— Data for review —
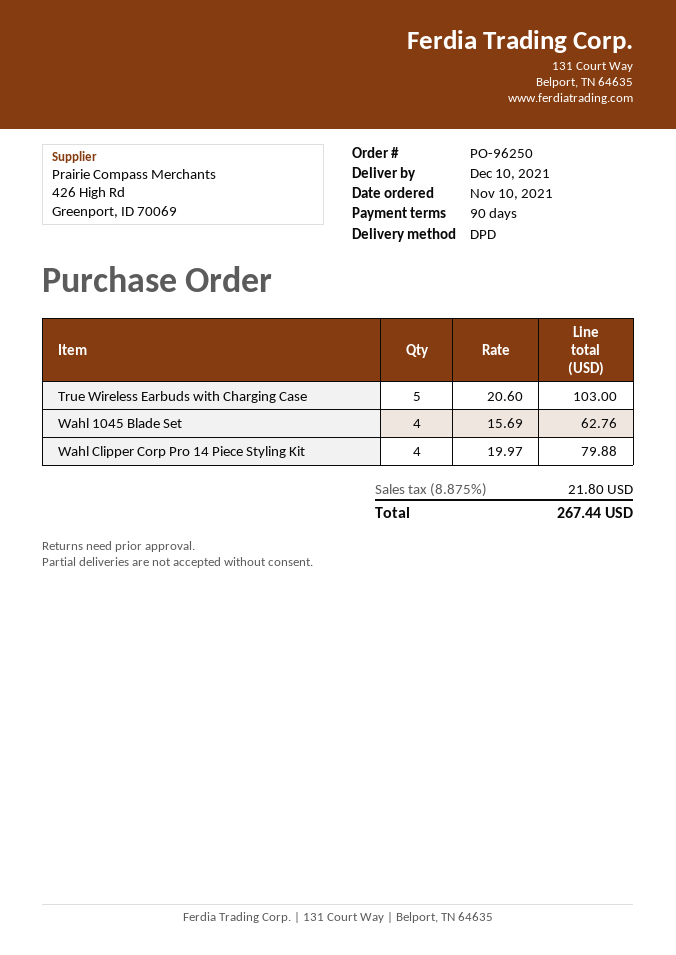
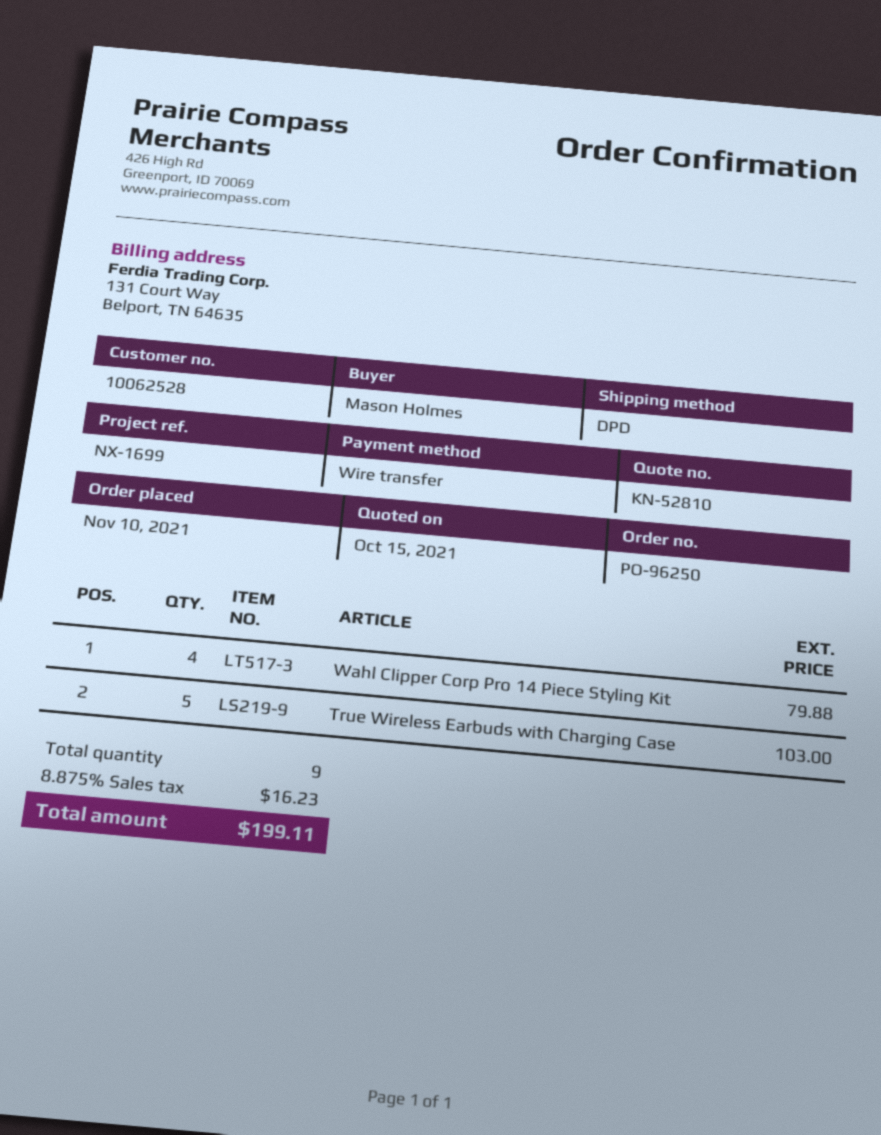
Wahl 1045 Blade Set: 4 for 62.76 -> none
tax: 8.875% = 21.80 -> 8.875% = 16.23
total: 267.44 -> 199.11

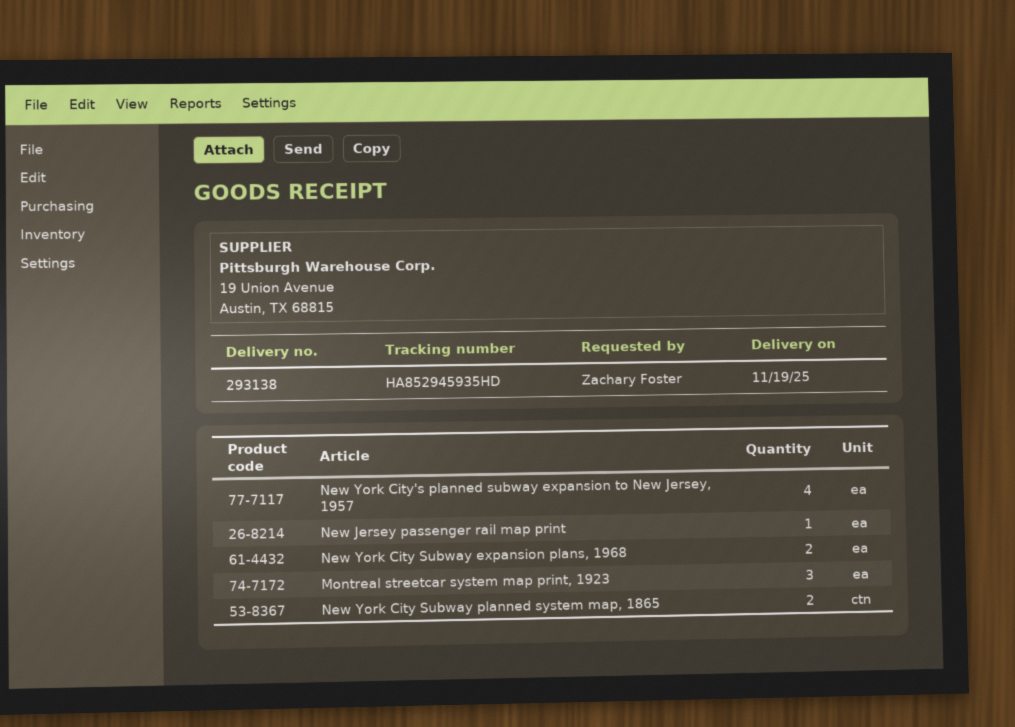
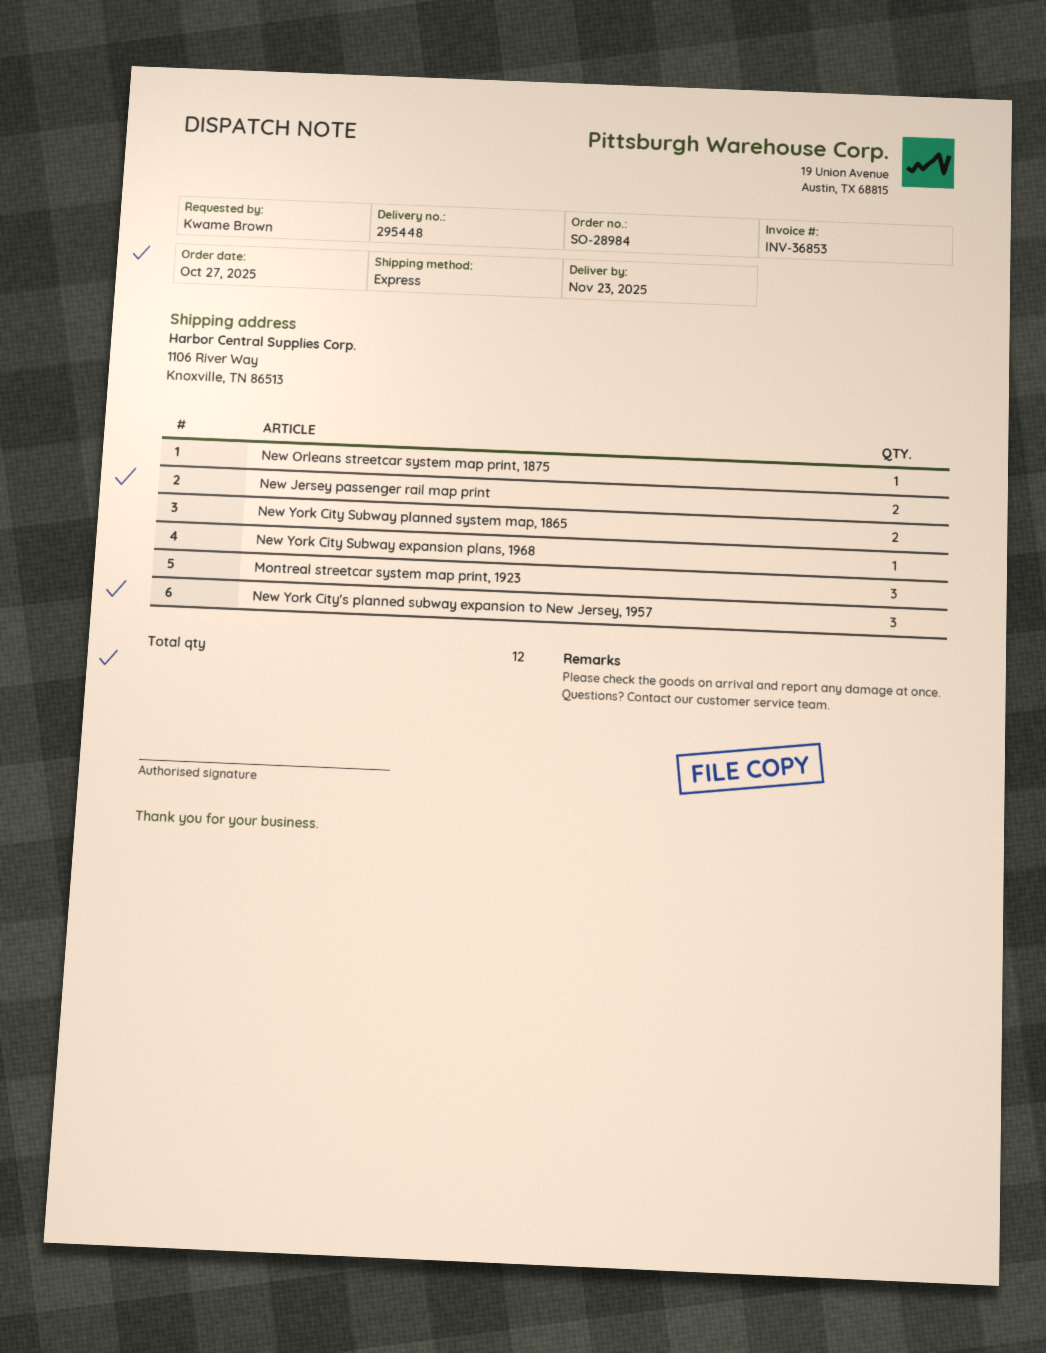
delivery note number: 293138 -> 295448
delivery date: 2025-11-19 -> 2025-11-23
ordered by: Zachary Foster -> Kwame Brown
New York City's planned subway expansion to New Jersey, 1957: 4 -> 3
New Jersey passenger rail map print: 1 -> 2
New York City Subway expansion plans, 1968: 2 -> 1
New Orleans streetcar system map print, 1875: none -> 1

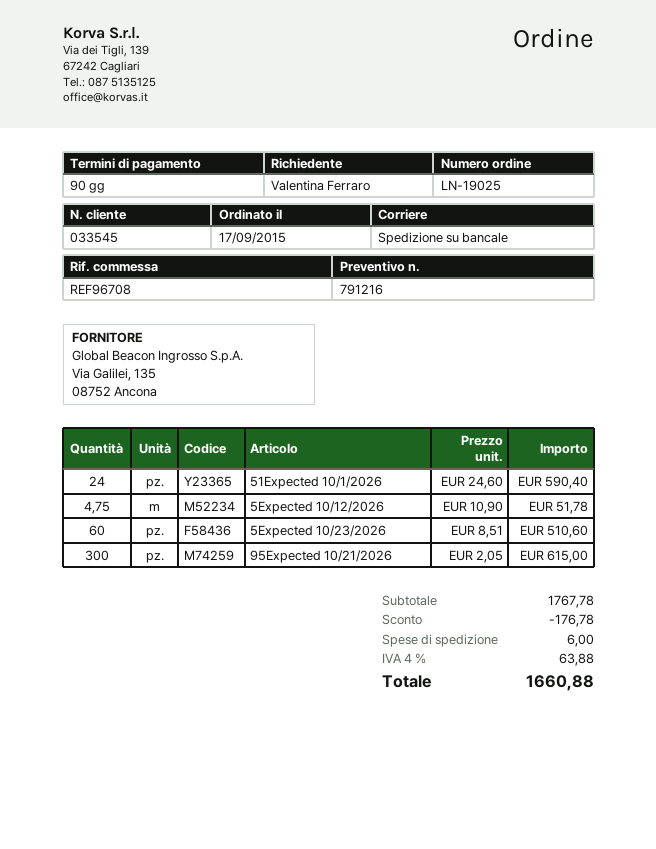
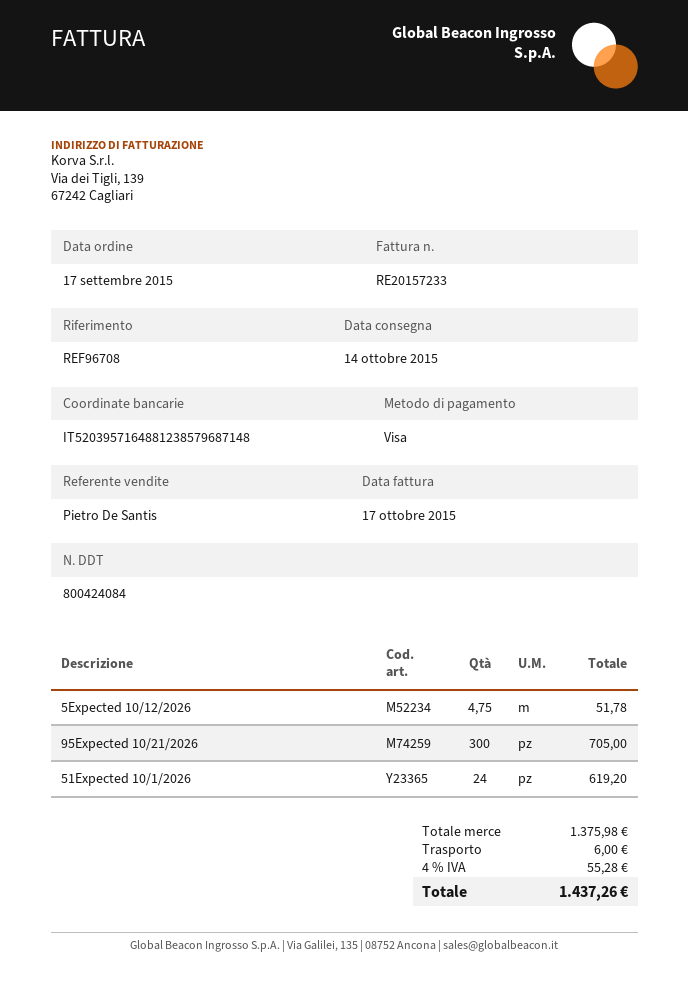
51Expected 10/1/2026: 24 for 590.40 -> 24 for 619.20
5Expected 10/23/2026: 60 for 510.60 -> none
95Expected 10/21/2026: 300 for 615.00 -> 300 for 705.00
subtotal: 1767.78 -> 1375.98
discount: 176.78 -> none
tax: 4% = 63.88 -> 4% = 55.28
total: 1660.88 -> 1437.26

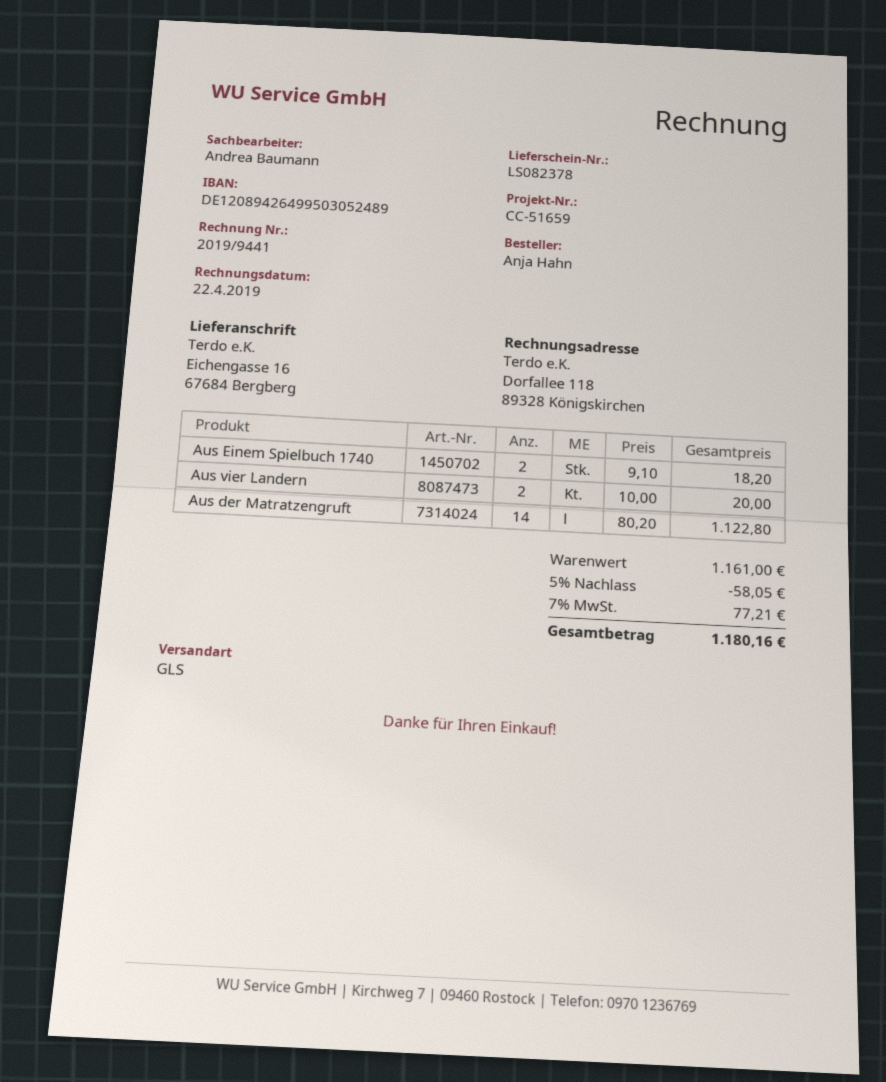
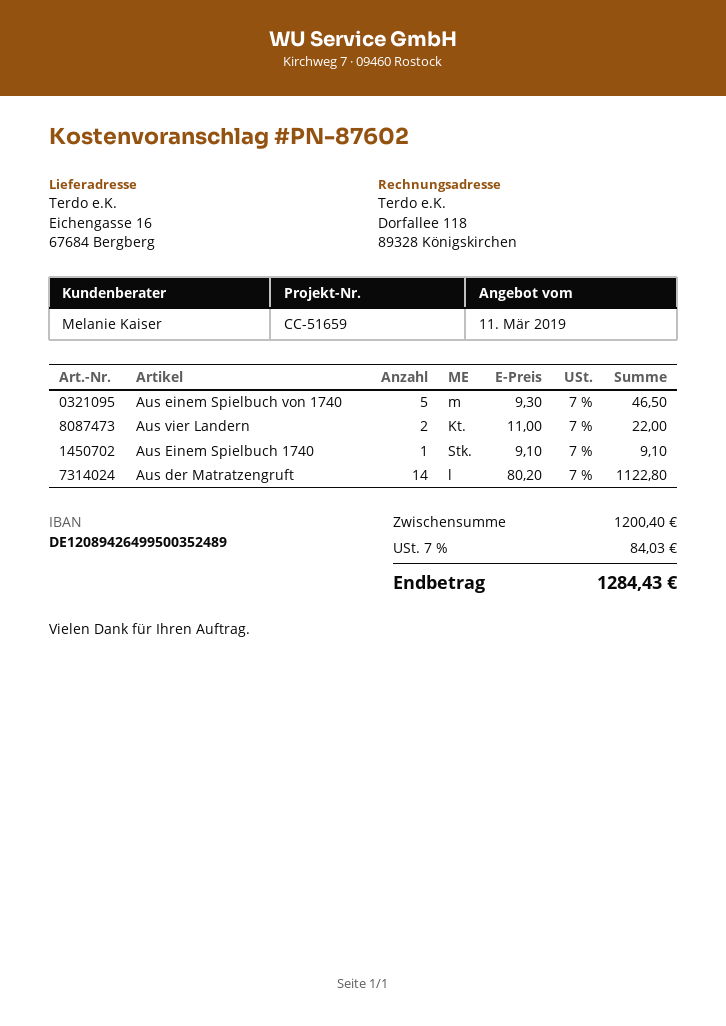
sales rep: Andrea Baumann -> Melanie Kaiser
bank account: DE12089426499503052489 -> DE12089426499500352489
Aus Einem Spielbuch 1740: 2 x 9.10 = 18.20 -> 1 x 9.10 = 9.10
Aus vier Landern: 2 x 10.00 = 20.00 -> 2 x 11.00 = 22.00
Aus einem Spielbuch von 1740: none -> 5 x 9.30 = 46.50
subtotal: 1161.00 -> 1200.40
discount: 5% = 58.05 -> none
tax: 7% = 77.21 -> 7% = 84.03
total: 1180.16 -> 1284.43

— Required work —
Copy the whole listing exactly, excluding the pictures in it.

— Exercise output —
Wahl 1045 Blade Set: 4 for 62.76 -> none
tax: 8.875% = 21.80 -> 8.875% = 16.23
total: 267.44 -> 199.11

delivery note number: 293138 -> 295448
delivery date: 2025-11-19 -> 2025-11-23
ordered by: Zachary Foster -> Kwame Brown
New York City's planned subway expansion to New Jersey, 1957: 4 -> 3
New Jersey passenger rail map print: 1 -> 2
New York City Subway expansion plans, 1968: 2 -> 1
New Orleans streetcar system map print, 1875: none -> 1

51Expected 10/1/2026: 24 for 590.40 -> 24 for 619.20
5Expected 10/23/2026: 60 for 510.60 -> none
95Expected 10/21/2026: 300 for 615.00 -> 300 for 705.00
subtotal: 1767.78 -> 1375.98
discount: 176.78 -> none
tax: 4% = 63.88 -> 4% = 55.28
total: 1660.88 -> 1437.26

sales rep: Andrea Baumann -> Melanie Kaiser
bank account: DE12089426499503052489 -> DE12089426499500352489
Aus Einem Spielbuch 1740: 2 x 9.10 = 18.20 -> 1 x 9.10 = 9.10
Aus vier Landern: 2 x 10.00 = 20.00 -> 2 x 11.00 = 22.00
Aus einem Spielbuch von 1740: none -> 5 x 9.30 = 46.50
subtotal: 1161.00 -> 1200.40
discount: 5% = 58.05 -> none
tax: 7% = 77.21 -> 7% = 84.03
total: 1180.16 -> 1284.43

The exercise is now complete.